ESA awarded Thales Alenia Space a €700 million contract to build two Sentinel-1 Next Generation satellites, covering only the first tranche of the full program. The new satellites will improve radar resolution fourfold, from 5x20 metres to 5x5 metres, and extend coverage to polar regions. Airbus Defence and Space in Germany will supply the C-band synthetic aperture radar instruments. The contract was delayed from an expected 2023 start, which has likely pushed the first launch beyond the original 2032 target. The current first-generation constellation, Sentinel-1C and 1D, carries enough fuel to operate into the late 2030s, giving ESA some buffer.

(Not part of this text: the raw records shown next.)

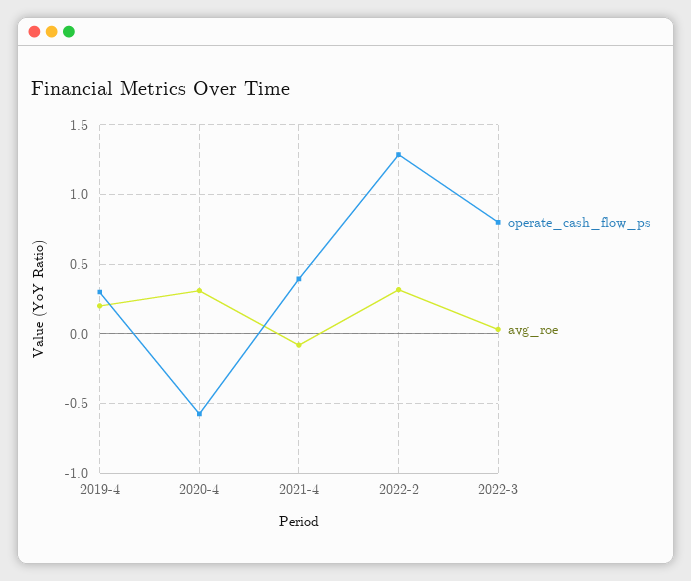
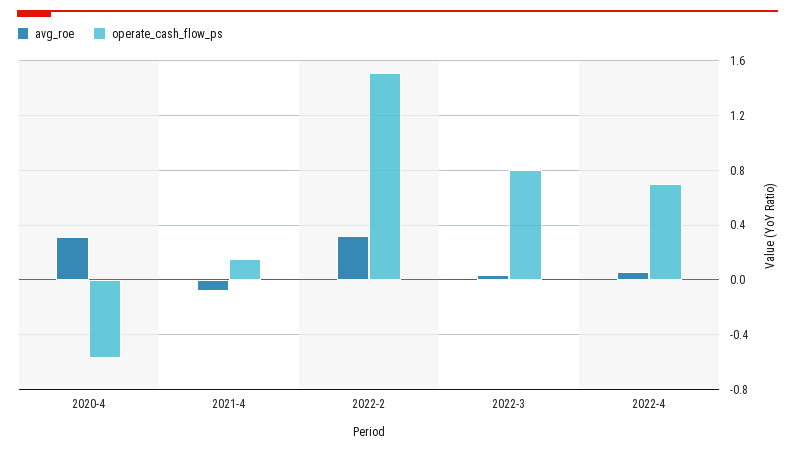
operate_cash_flow_ps, 2019-4: 0.3 -> none
avg_roe, 2019-4: 0.2 -> none
operate_cash_flow_ps, 2021-4: 0.4 -> 0.15
operate_cash_flow_ps, 2022-2: 1.3 -> 1.5
avg_roe, 2022-4: none -> 0.05
operate_cash_flow_ps, 2022-4: none -> 0.7

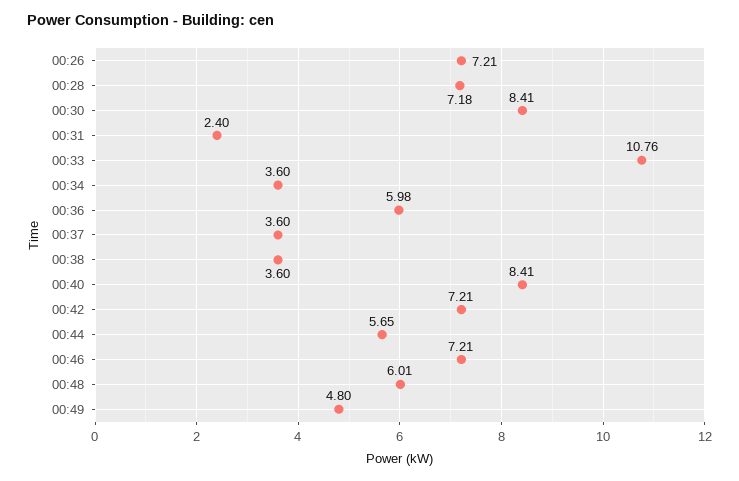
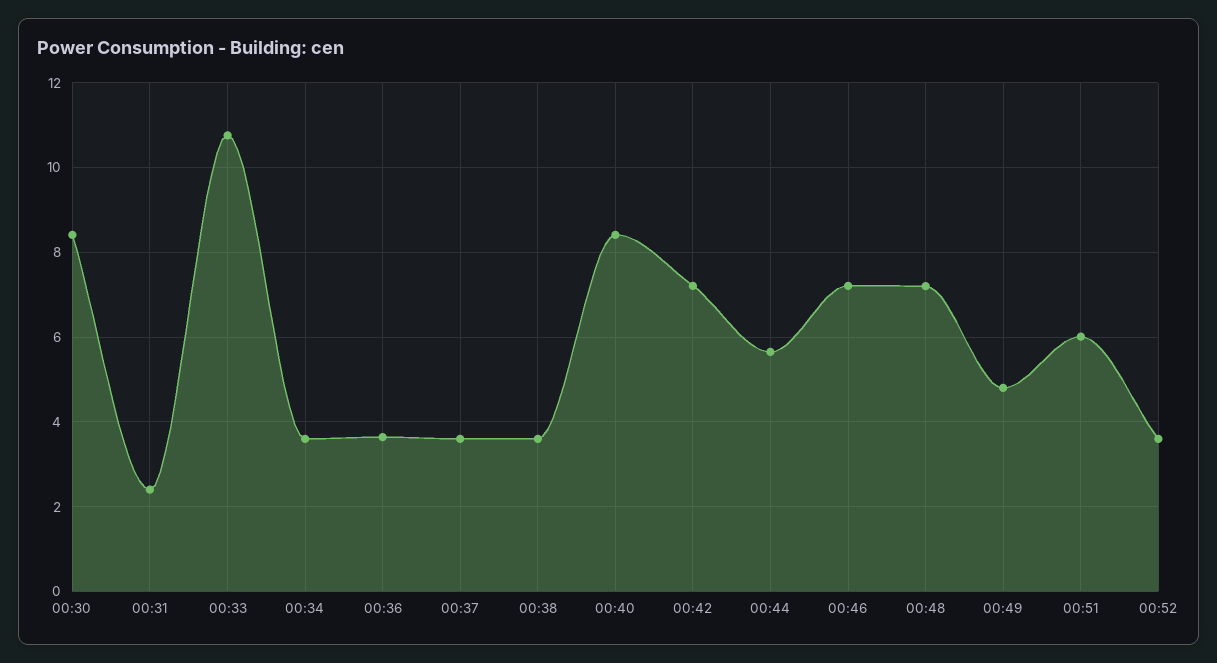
00:26: 7.21 -> none
00:28: 7.18 -> none
00:36: 5.98 -> 3.6
00:48: 6.01 -> 7.2
00:51: none -> 6
00:52: none -> 3.6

Orbital raises $5M seed round to build AI compute satellites

Los Angeles startup Orbital has closed a $5 million pre-seed round to fund a 2027 in-orbit computing demonstration and begin work on Orbital-1, a purpose-built compute satellite targeting a 2028 launch. The company claims each production satellite will deliver 100 kW of compute power, well above the 20–30 kW typical of today's commercial satellites. Orbital's longer-term vision of 100,000-plus satellites puts it alongside Starcloud, which has raised roughly $200 million for a similar constellation, and SpaceX, which is developing its own orbital data center hardware through Starlink infrastructure.

Source: SpaceNews

Science

Webb's Deepest Little Red Dot Spectrum Points to Black Holes Wrapped in Dense Gas

A 30-hour Webb spectrum of GLIMPSE-17775, boosted to the equivalent of 80 hours by gravitational lensing from galaxy cluster Abell S1063, has produced the most detailed view yet of a little red dot. The University of Texas at Austin team extracted more than 40 spectral lines, and multiple independent indicators, including electron scattering signatures, an "iron forest" of 16 lines, and helium fluorescence, all point to the same explanation: a rapidly accreting black hole wrapped in a dense, partially ionized gas cocoon. The result is the strongest observational support to date for the black hole star model, which also explains why most little red dots appear faint in X-rays.

Policy & Defense

Spire Global and Diehl Defence sign MOU for satellite-based missile warning in Europe

Spire Global and German defense contractor Diehl Defence have signed a memorandum of understanding to explore using Spire's low-Earth-orbit constellation for ballistic and hypersonic missile detection. No contract or funding is attached yet, but the agreement positions both companies for Europe's growing market for sovereign missile-warning infrastructure. Hypersonic weapons are particularly difficult to track because they maneuver at speeds above Mach 5, and Europe currently depends heavily on U.S. Space Force satellite networks for that capability. The deal builds on Spire's existing footprint in Germany, where the company recently expanded a satellite manufacturing facility in Munich.

Source: SpaceNews

Global Roundup

Luca Parmitano Named Pilot for Artemis III

ESA astronaut Luca Parmitano will serve as pilot on Artemis III alongside commander Randy Bresnik, with the crew rounded out by Andre Douglas and Frank Rubio. The 2027 mission will fly near Earth to test two lunar modules before any crewed lunar landing attempt. Parmitano, a veteran of two ISS missions, noted that NASA selecting a European as pilot signals genuine confidence in ESA's technical contributions, since Europe builds part of the Orion spacecraft. Douglas will be making his first spaceflight.